Assignment 8 - Benjamin Givens

Fears: Failure, Imperfection
Annoyances: Disorganization, Pressure, Limited time
Accomplishments: Programmatic understanding, Relative Academic Success
Confusions: Orientation, Motivation, Discipline
Sorrows: Not productive as desired, Many incomplete projects
Dreams: Collegiate success, Relative career success
Idiosyncrasies: Twitching, Gaming interest
Risks: Avoid
Beloved Possessions, Now and Then: Books (then), Computer and Peripherals (now)
Problems: Looming assignments, Motivation/Disciplinary struggle

One of my largest struggles when trying to be successful whether in school or doing any skill has been fear of ending with something that doesn't meet my standards. There have been many papers in English and history and math that could have been turned in, but weren't because they weren't at the quality level that I expect from myself. I convinced myself that at some point I was going to revise it, and make it better.
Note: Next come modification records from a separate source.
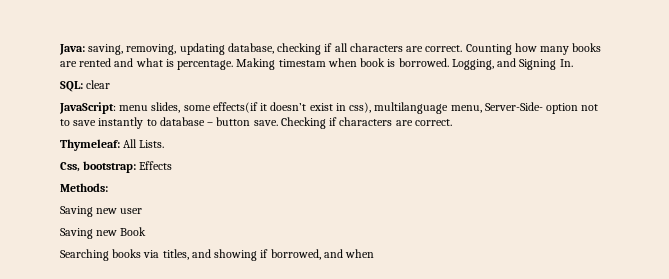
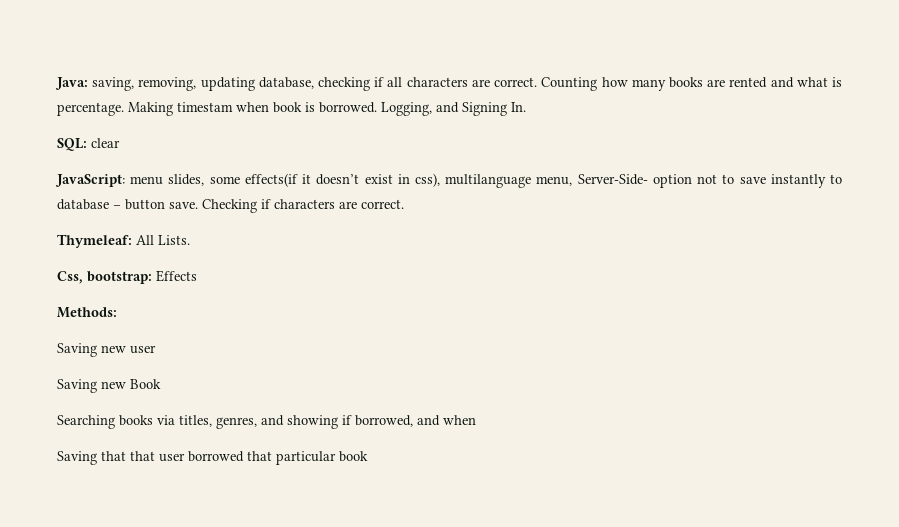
- Searching books via titles, and showing if borrowed, and when
+ Searching books via titles, genres, and showing if borrowed, and when
+ Saving that that user borrowed that particular book

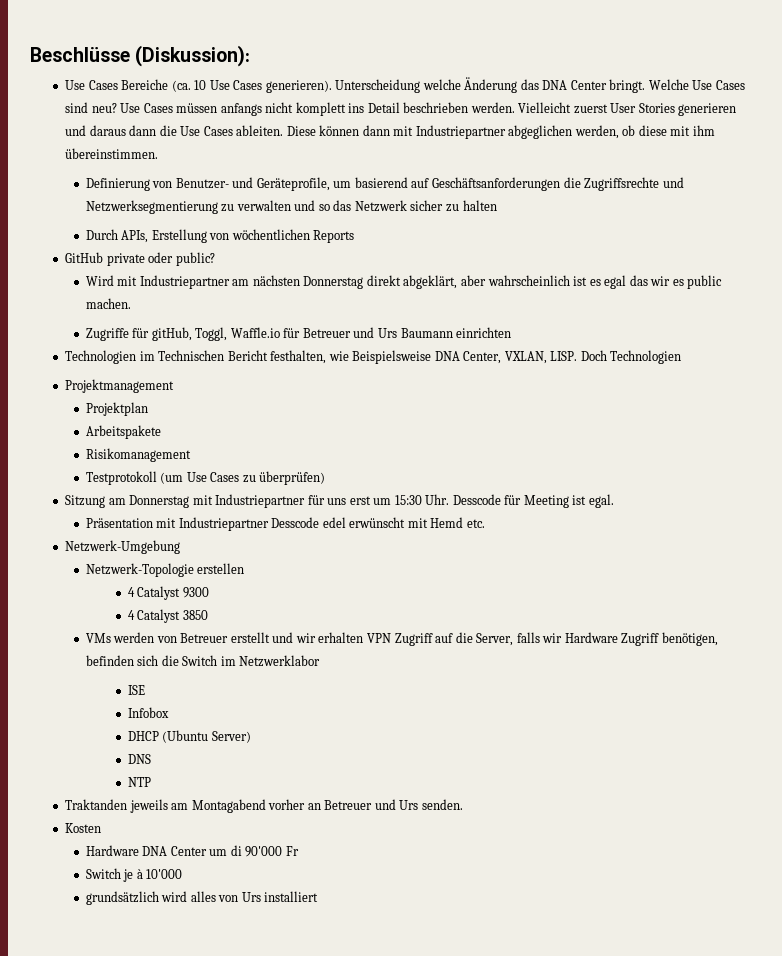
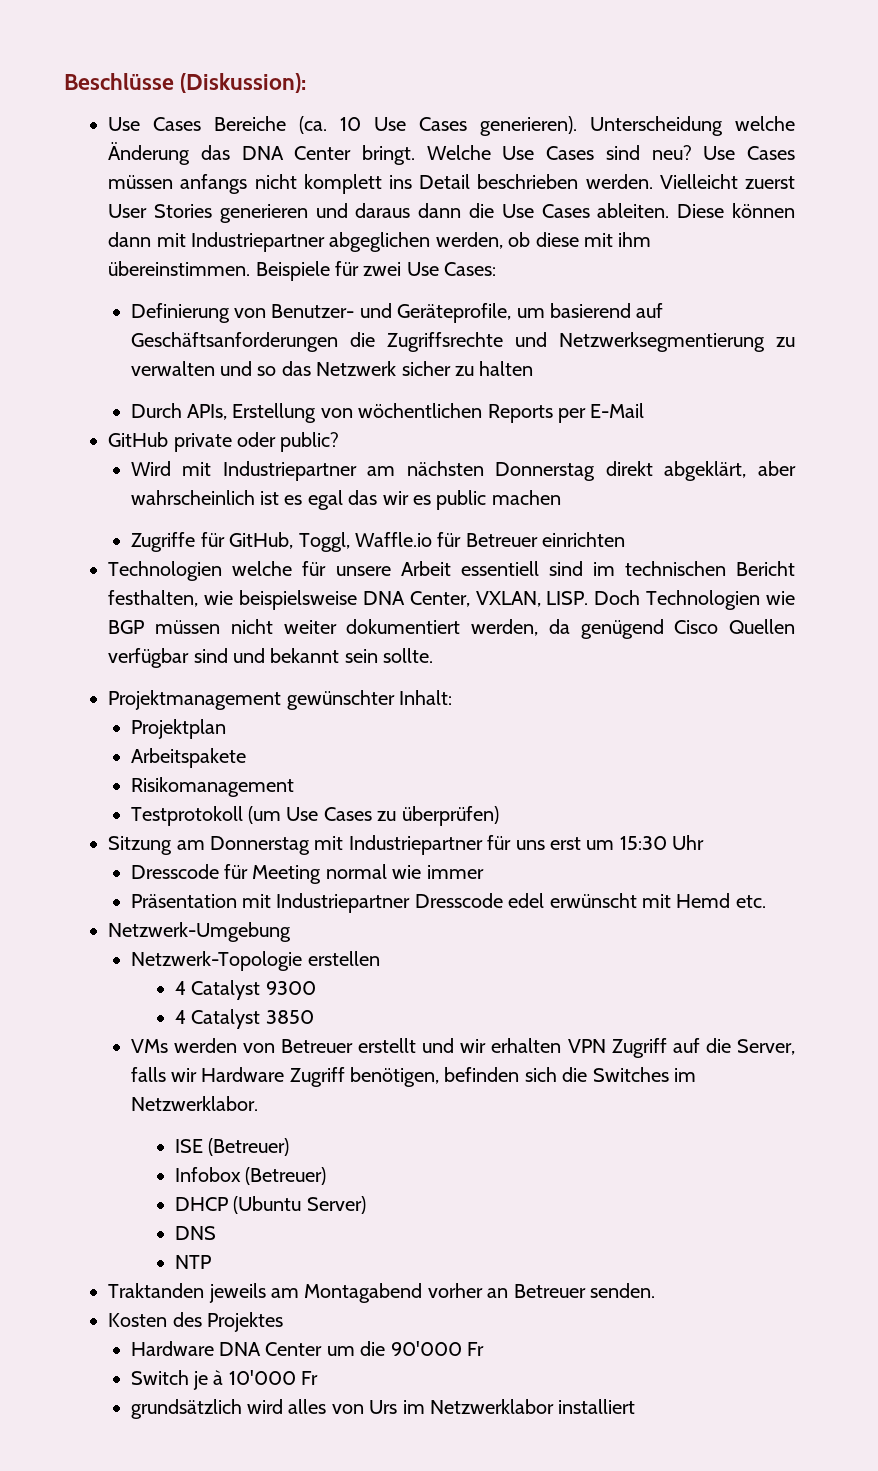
+ Beispiele für zwei Use Cases:
- Durch APIs, Erstellung von wöchentlichen Reports
+ Durch APIs, Erstellung von wöchentlichen Reports per E-Mail
- Wird mit Industriepartner am nächsten Donnerstag direkt abgeklärt, aber wahrscheinlich ist es egal das wir es public machen.
+ Wird mit Industriepartner am nächsten Donnerstag direkt abgeklärt, aber wahrscheinlich ist es egal das wir es public machen
- Zugriffe für gitHub, Toggl, Waffle.io für Betreuer und Urs Baumann einrichten
+ Zugriffe für GitHub, Toggl, Waffle.io für Betreuer einrichten
- Technologien im Technischen Bericht festhalten, wie Beispielsweise DNA Center, VXLAN, LISP.
+ Technologien welche für unsere Arbeit essentiell sind im technischen Bericht festhalten, wie beispielsweise DNA Center, VXLAN, LISP.
- Doch Technologien
+ Doch Technologien wie BGP müssen nicht weiter dokumentiert werden, da genügend Cisco Quellen verfügbar sind und bekannt sein sollte.
- Projektmanagement
+ Projektmanagement gewünschter Inhalt:
- Sitzung am Donnerstag mit Industriepartner für uns erst um 15:30 Uhr. Desscode für Meeting ist egal.
+ Sitzung am Donnerstag mit Industriepartner für uns erst um 15:30 Uhr
+ Dresscode für Meeting normal wie immer
- Präsentation mit Industriepartner Desscode edel erwünscht mit Hemd etc.
+ Präsentation mit Industriepartner Dresscode edel erwünscht mit Hemd etc.
- VMs werden von Betreuer erstellt und wir erhalten VPN Zugriff auf die Server, falls wir Hardware Zugriff benötigen, befinden sich die Switch im Netzwerklabor
+ VMs werden von Betreuer erstellt und wir erhalten VPN Zugriff auf die Server, falls wir Hardware Zugriff benötigen, befinden sich die Switches im Netzwerklabor.
- ISE
+ ISE (Betreuer)
- Infobox
+ Infobox (Betreuer)
- Traktanden jeweils am Montagabend vorher an Betreuer und Urs senden.
+ Traktanden jeweils am Montagabend vorher an Betreuer senden.
- Kosten
+ Kosten des Projektes
- Hardware DNA Center um di 90'000 Fr
+ Hardware DNA Center um die 90'000 Fr
- Switch je à 10'000
+ Switch je à 10'000 Fr
- grundsätzlich wird alles von Urs installiert
+ grundsätzlich wird alles von Urs im Netzwerklabor installiert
However, in reality it was a ridiculous idea. It was never going to be advanced beyond that point, even if I hated the point that it was at. This struggle cost me many late grades for no advantage. Turning in something that gets a 60% is still a greater grade than turning the same assignment for 50% credit, even if it was improved to 100% level quality. The refusal to turn in something, simply because of protecting my own ego about what the level of quality should be while a great value in theory simply didn't work, because I wasn't actually motivated enough to do the work required to bring it the appropriate level. If I had been, I wouldn't have put it off in the first place. I still struggle with this issue, though I feel that by having a personal understanding of it, it has helped me to address it.